A proposito di occhi, tornando a Shakespeare, con minimi adattamenti: «Non ha occhi, un migrante? Non ha mani, non ha organi, corpo, sensi, desideri, passioni, un migrante? Non si nutre dello stesso cibo, non è ferito dalle stesse armi, non è soggetto alle stesse malattie, guarito dalle stesse medicine, gelato e scaldato dagli stessi inverni ed estati di un italiano? Se lo pungete, non sanguina? Se gli fate il solletico, non ride? Se lo avvelenate, non muore?». Chi identifica i migranti con ladri, stupratori e parassiti risponda a queste domande, prima di sentenziare della propria superiorità genetica e morale.
  
E ora, per concludere, ‘giochiamo’ a ricordare, in pillole e scegliendo tra infiniti esempi, chi sono e sono stati gli italiani.

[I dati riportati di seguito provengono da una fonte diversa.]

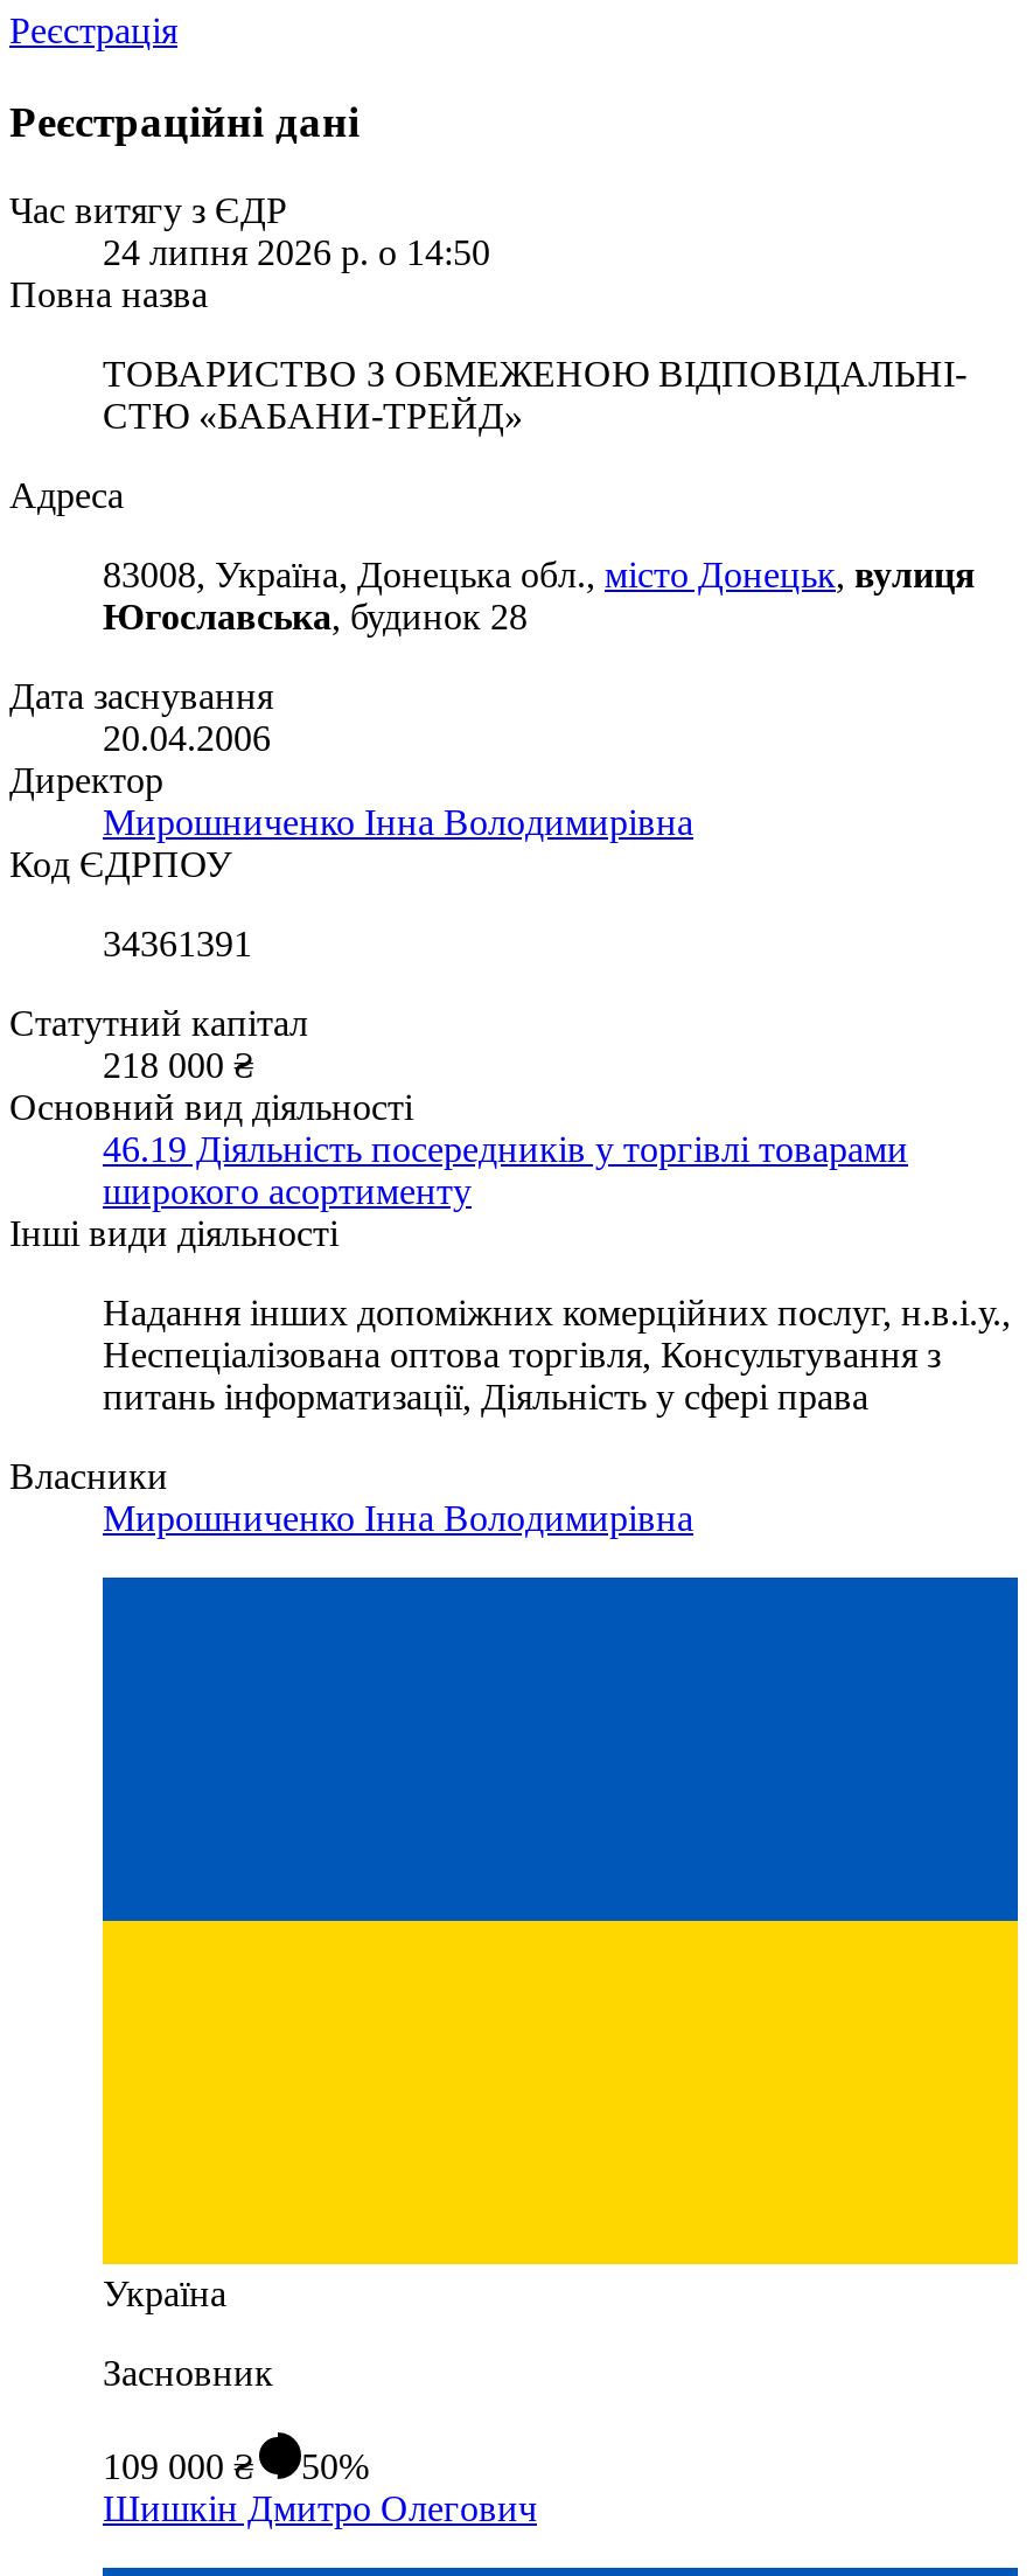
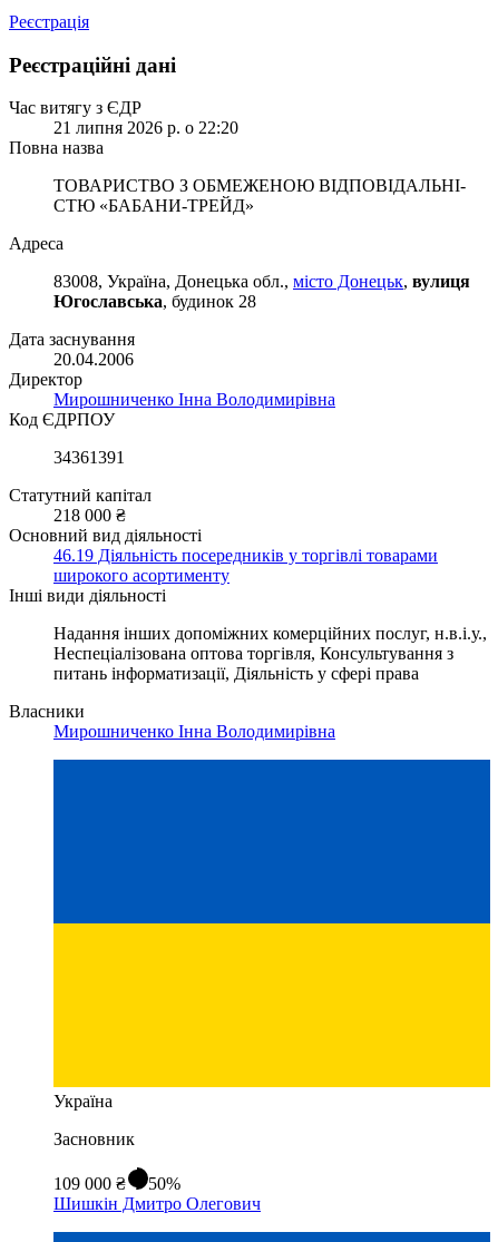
[103,233,490,273] 24 липня 2026 р. о 14:50 -> [53,118,238,137] 21 липня 2026 р. о 22:20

Del segretario della Lega, che vorrebbe passare con le ruspe su tutti coloro che non gli sono simpatici, si è detto. Del massacro di Yara Gambirasio è sospettato un italiano. Degli abusi sessuali di bimbi a Caivano sono sospettati due italiani: i bimbi non erano solo abusati, ma lanciati dal balcone se si ribellavano. Gli italiani hanno ideato la mafia, la camorra, la ‘ndrangheta e la sacra corona unita e le hanno pure esportate, in Europa e non solo. Gli italiani hanno inventato il fascismo. Il fascismo non è stato necessario esportarlo: sono stati altri Paesi a preoccuparsi di importarlo e magari perfezionarlo (Germania, Spagna, Portogallo, Grecia, Cile, Argentina…). Gli italiani, tornando un po’ più indietro, hanno inventato la controriforma, con il suo controllo delle coscienze tramite la confessione, la sua sistematica repressione della libertà di ricerca filosofica e scientifica (Tommaso Campanella, Giordano Bruno, Galileo Galilei…), i suoi processi, le sue torture, i suoi roghi, il suo indice dei libri proibiti (talmente tanti che sarebbe stato più semplice tenere un indice dei libri permessi). C’è bisogno di proseguire?
  
Insomma, molta brava gente tra gli italiani, ma anche, qui e lì, nel tempo e nello spazio, qualche tipo poco raccomandabile, come in ogni luogo del pianeta, visto che non è questione di genetica. Gli italiani, però, da secoli brillano per la capacità di autoassolversi, quelle poche volte, si intende, che sentano il bisogno di interrogare un minimo la propria coscienza collettiva o individuale.